Exercise instructions :: Wherever the word "does" turns up in a line of the entries, copy that line.

Difference listings ::

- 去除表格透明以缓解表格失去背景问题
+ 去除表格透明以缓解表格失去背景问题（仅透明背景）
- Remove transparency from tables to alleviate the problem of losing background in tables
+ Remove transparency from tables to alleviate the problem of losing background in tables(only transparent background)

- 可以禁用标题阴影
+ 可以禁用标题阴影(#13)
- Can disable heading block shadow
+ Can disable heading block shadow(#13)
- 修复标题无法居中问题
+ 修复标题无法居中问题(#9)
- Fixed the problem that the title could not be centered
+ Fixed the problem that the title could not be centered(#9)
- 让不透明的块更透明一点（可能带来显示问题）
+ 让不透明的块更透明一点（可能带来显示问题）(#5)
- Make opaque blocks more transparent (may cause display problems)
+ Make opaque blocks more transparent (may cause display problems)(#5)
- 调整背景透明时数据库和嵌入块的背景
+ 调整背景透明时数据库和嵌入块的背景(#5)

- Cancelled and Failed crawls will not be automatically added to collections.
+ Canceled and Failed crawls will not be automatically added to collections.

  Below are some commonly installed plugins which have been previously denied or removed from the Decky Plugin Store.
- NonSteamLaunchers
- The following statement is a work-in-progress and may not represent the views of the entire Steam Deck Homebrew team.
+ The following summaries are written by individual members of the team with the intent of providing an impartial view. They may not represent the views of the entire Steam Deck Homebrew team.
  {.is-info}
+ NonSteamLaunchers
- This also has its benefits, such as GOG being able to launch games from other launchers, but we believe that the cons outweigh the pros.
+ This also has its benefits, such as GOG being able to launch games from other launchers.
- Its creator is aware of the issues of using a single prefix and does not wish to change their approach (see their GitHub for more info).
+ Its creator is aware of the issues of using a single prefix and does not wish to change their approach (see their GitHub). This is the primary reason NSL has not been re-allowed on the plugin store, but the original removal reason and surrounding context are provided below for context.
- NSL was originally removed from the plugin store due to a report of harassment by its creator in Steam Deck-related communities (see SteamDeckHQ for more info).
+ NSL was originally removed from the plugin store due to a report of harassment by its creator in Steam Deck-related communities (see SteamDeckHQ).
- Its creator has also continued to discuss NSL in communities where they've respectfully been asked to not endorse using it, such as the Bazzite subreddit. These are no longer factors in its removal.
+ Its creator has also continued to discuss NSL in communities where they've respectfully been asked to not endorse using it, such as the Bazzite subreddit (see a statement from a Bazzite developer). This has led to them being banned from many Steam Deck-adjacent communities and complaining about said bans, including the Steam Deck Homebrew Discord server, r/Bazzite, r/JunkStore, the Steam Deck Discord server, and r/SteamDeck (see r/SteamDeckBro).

Solution to this problem ::
- Its creator is aware of the issues of using a single prefix and does not wish to change their approach (see their GitHub for more info).
+ Its creator is aware of the issues of using a single prefix and does not wish to change their approach (see their GitHub). This is the primary reason NSL has not been re-allowed on the plugin store, but the original removal reason and surrounding context are provided below for context.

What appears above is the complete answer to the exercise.